[PATCH v2 11/11] arch/x86: Introduce QOS feature for AMD

From: Moger, Babu
Date: Fri Oct 05 2018 - 16:56:19 EST


Enables QOS feature on AMD.
Following QoS sub-features are supported in AMD if the underlying
hardware supports it.
- L3 Cache allocation enforcement
- L3 Cache occupancy monitoring
- L3 Code-Data Prioritization support
- Memory Bandwidth Enforcement(Allocation)

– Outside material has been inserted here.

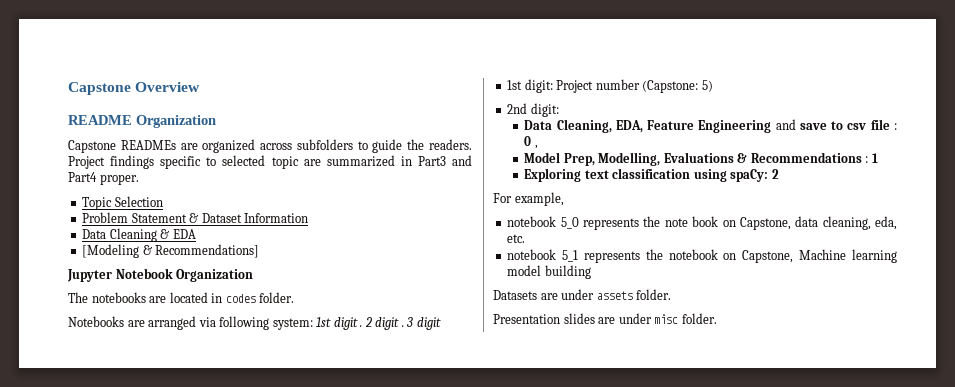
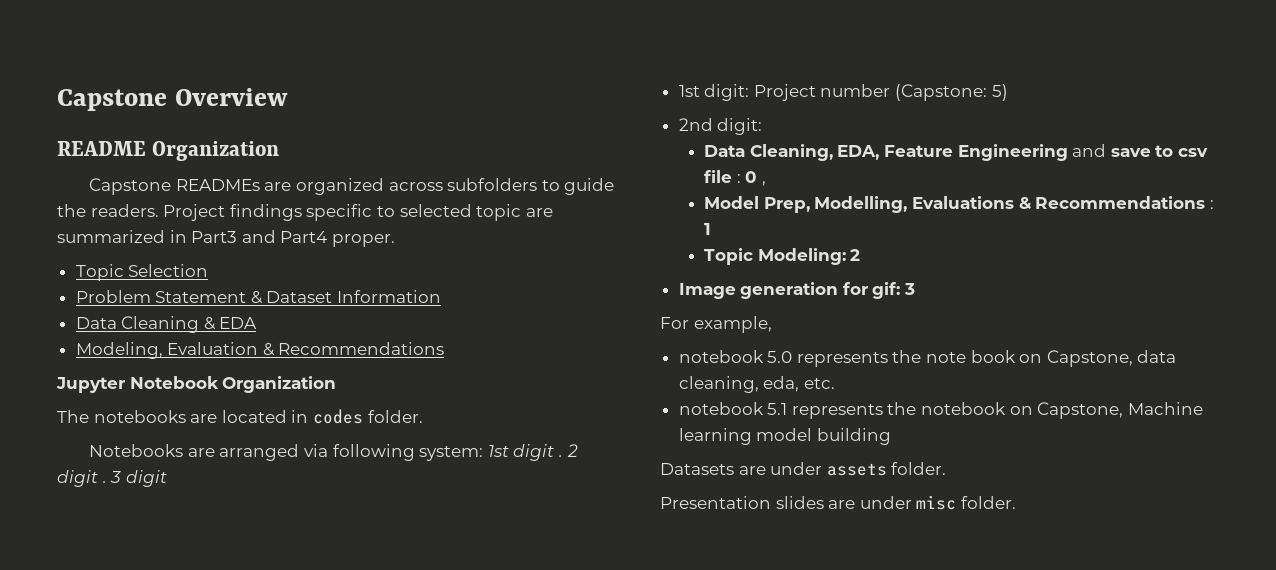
[82,244,260,258] [Modeling & Recommendations] -> [75,342,445,359] Modeling, Evaluation & Recommendations
[524,168,779,182] Exploring text classification using spaCy: 2 -> [704,248,861,265] [678,282,916,299] Topic Modeling: 2 // Image generation for gif: 3
[560,217,579,229] 5_0 -> [767,351,793,363] 5.0
[562,250,579,262] 5_1 -> [767,403,788,415] 5.1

There are differences in the way some of the features are implemented.
Separate those functions and add those as vendor specific functions.
The major difference is in MBA feature.
- AMD uses CPUID leaf 0x80000020 to initialize the MBA features.
- AMD uses direct bandwidth value instead of delay based on bandwidth
values.
- MSR register base addresses are different for MBA.
- Also AMD allows non-contiguous L3 cache bit masks.

Adds following functions to take care of the differences.
rdt_get_mem_config_amd : MBA initialization function
parse_bw_amd : Bandwidth parsing
mba_wrmsr_amd: Writes bandwidth value
cbm_validate_amd : L3 cache bitmask validation

Signed-off-by: Babu Moger <babu.moger@xxxxxxx>
---
arch/x86/kernel/cpu/rdt.c | 69 +++++++++++++++++++++++++-
arch/x86/kernel/cpu/rdt.h | 5 ++
arch/x86/kernel/cpu/rdt_ctrlmondata.c | 70 +++++++++++++++++++++++++++
3 files changed, 142 insertions(+), 2 deletions(-)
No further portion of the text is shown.